On Windows and macOS, the FreeType loader and the Fontconfig source are not built by default. To build them, use the loader-freetype and source-fontconfig Cargo features respectively. If you want them to be the default, instead use the loader-freetype-default and source-fontconfig-default Cargo features respectively. Beware that source-fontconfig-default is rarely what you want on those two platforms!

If you don't need to locate fonts on the system at all—for example, if all your fonts are stored with your app—then you can omit the default source feature and none of that code will be included.

Features

font-kit is capable of doing the following:

  • Loading fonts from files or memory.

  • Determining whether files on disk or in memory represent fonts.

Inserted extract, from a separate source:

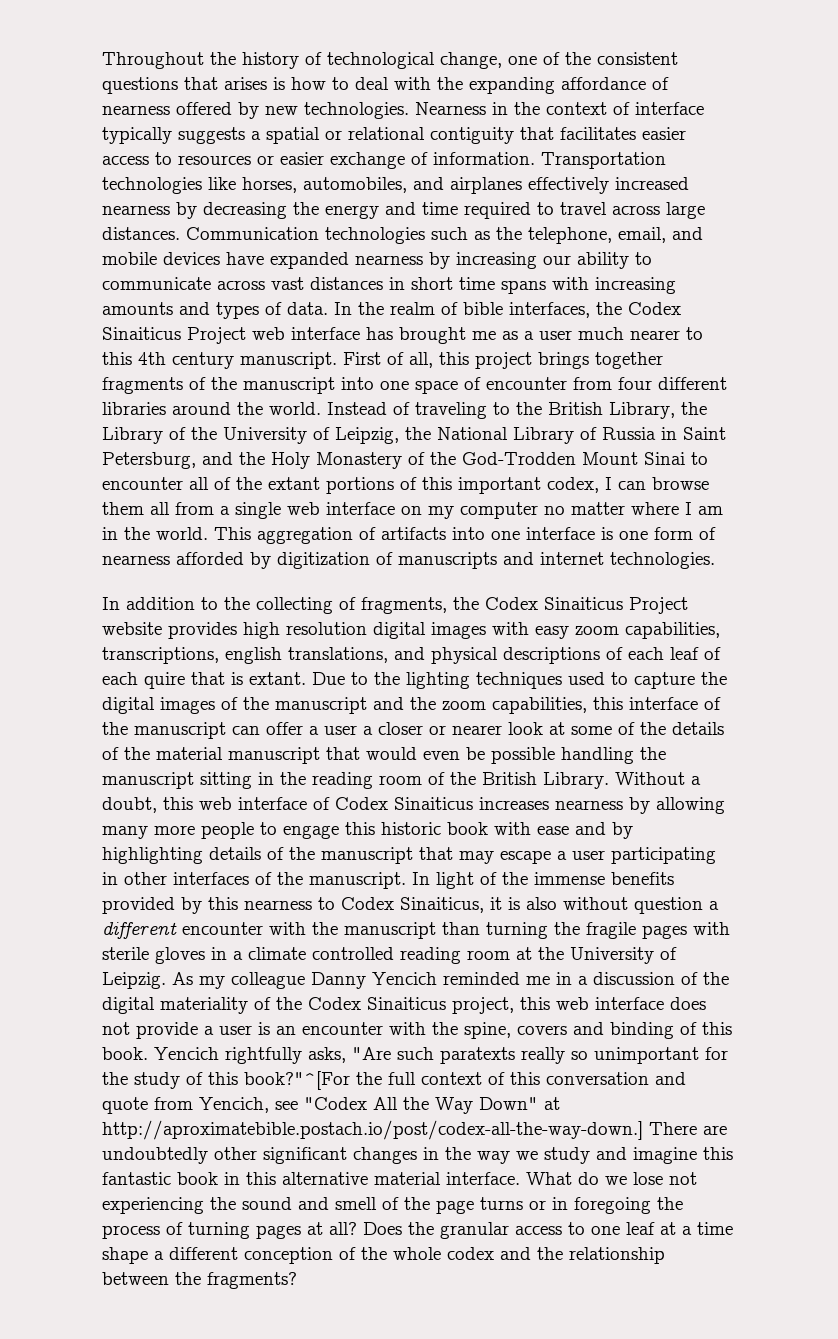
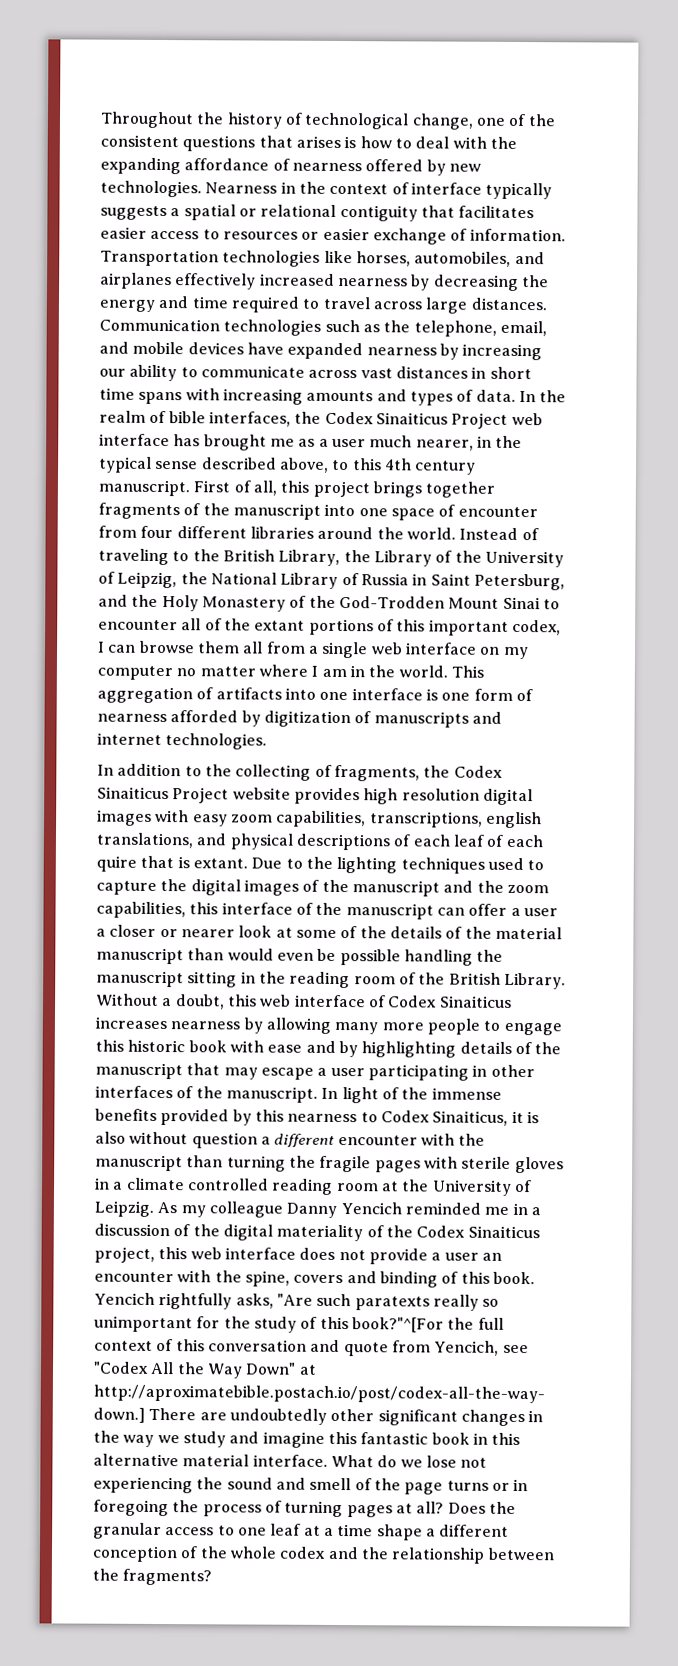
[630,330,680,340] nearer -> [415,435,523,451] [99,456,329,473] nearer, in the typical sense described above,
[326,747,360,760] that -> [187,948,225,961] than
[258,1022,270,1035] is -> (479, 1256) none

  • Interoperating with native font APIs.

  • Querying various metadata about fonts.

  • Doing simple glyph-to-character mapping. (For more complex use cases, a shaper is required; proper shaping is beyond the scope of font-kit.)

  • Reading unhinted or hinted vector outlines from glyphs.

  • Calculating glyph and font metrics.

  • Looking up glyph advances and origins.

  • Rasterizing glyphs using the native rasterizer, optionally using hinting. (Custom rasterizers, such as Pathfinder, can be used in conjunction with the outline API.)

  • Looking up all fonts on the system.

  • Searching for specific fonts by family or PostScript name.

  • Performing font matching according to the CSS Fonts Module Level 3 specification.

Dependencies

Ubuntu

sudo apt install pkg-config libfreetype6-dev libfontconfig1-dev

License

font-kit is licensed under the same terms as Rust itself.